▶ Task directions
Transcribe all records exactly; omit pictures.

▶ Material for the task
# # # # # # #

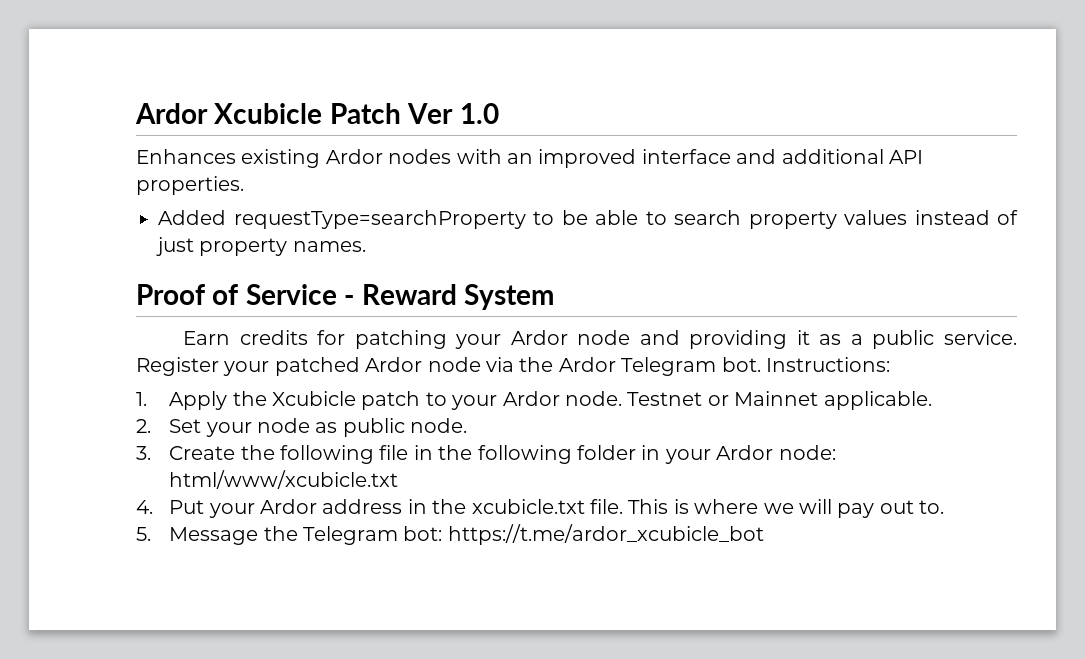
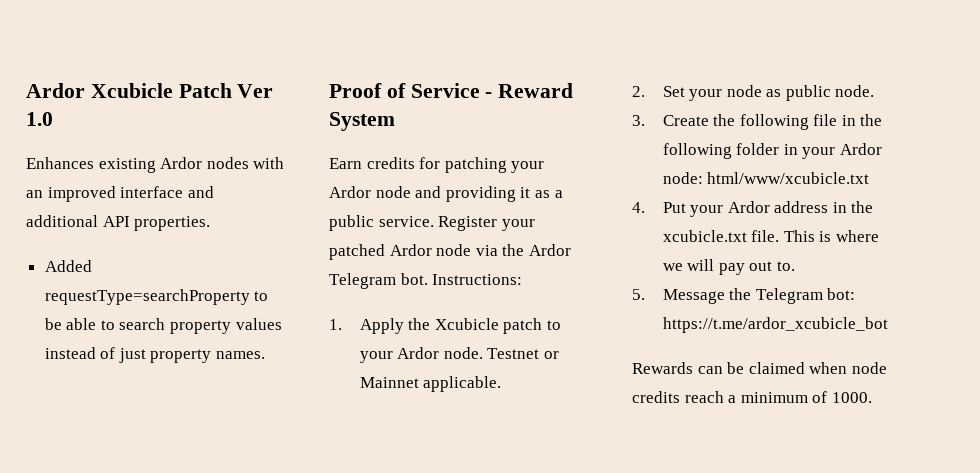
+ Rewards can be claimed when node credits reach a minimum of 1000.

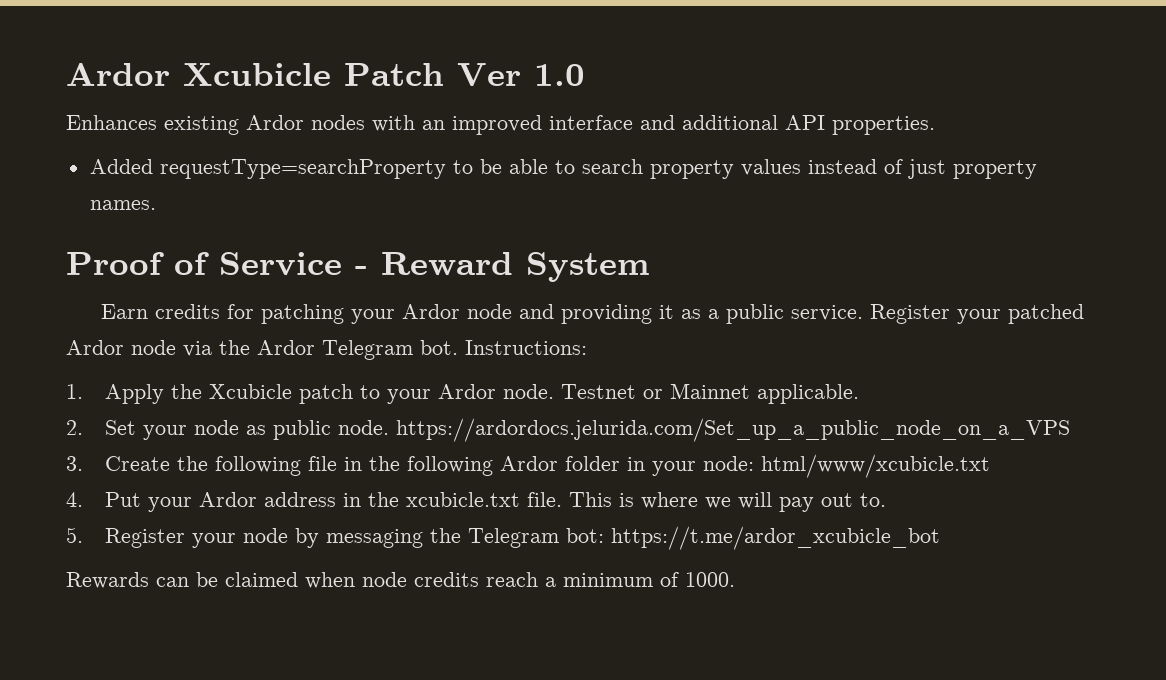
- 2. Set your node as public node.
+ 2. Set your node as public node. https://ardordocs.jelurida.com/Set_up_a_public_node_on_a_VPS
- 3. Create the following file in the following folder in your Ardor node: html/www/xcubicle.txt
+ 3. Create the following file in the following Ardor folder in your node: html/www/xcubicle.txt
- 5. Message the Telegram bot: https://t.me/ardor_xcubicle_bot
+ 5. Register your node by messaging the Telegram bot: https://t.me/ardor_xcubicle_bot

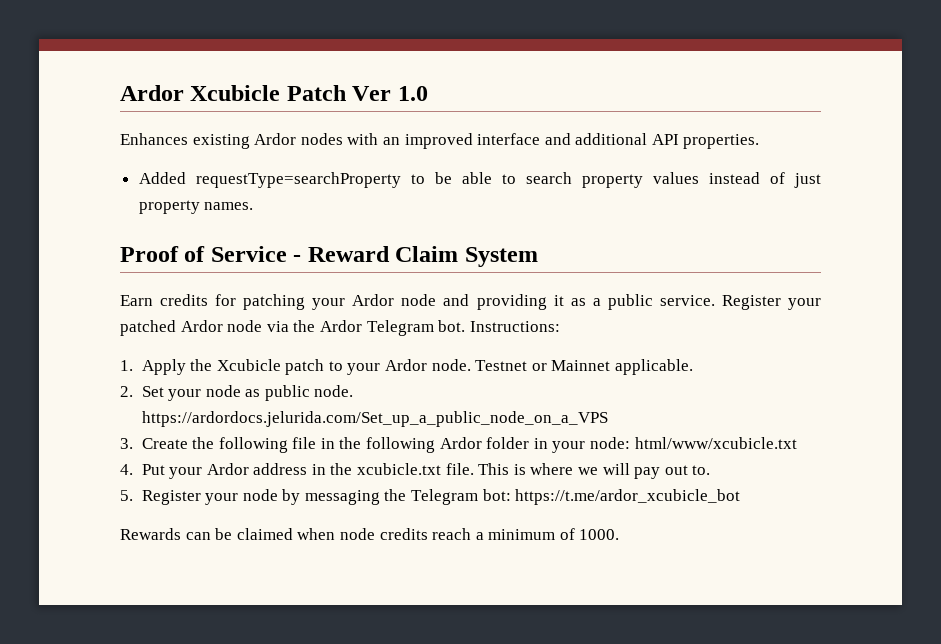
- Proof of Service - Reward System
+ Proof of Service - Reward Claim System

# # # # # # #

▶ Solution
+ Rewards can be claimed when node credits reach a minimum of 1000.

- 2. Set your node as public node.
+ 2. Set your node as public node. https://ardordocs.jelurida.com/Set_up_a_public_node_on_a_VPS
- 3. Create the following file in the following folder in your Ardor node: html/www/xcubicle.txt
+ 3. Create the following file in the following Ardor folder in your node: html/www/xcubicle.txt
- 5. Message the Telegram bot: https://t.me/ardor_xcubicle_bot
+ 5. Register your node by messaging the Telegram bot: https://t.me/ardor_xcubicle_bot

- Proof of Service - Reward System
+ Proof of Service - Reward Claim System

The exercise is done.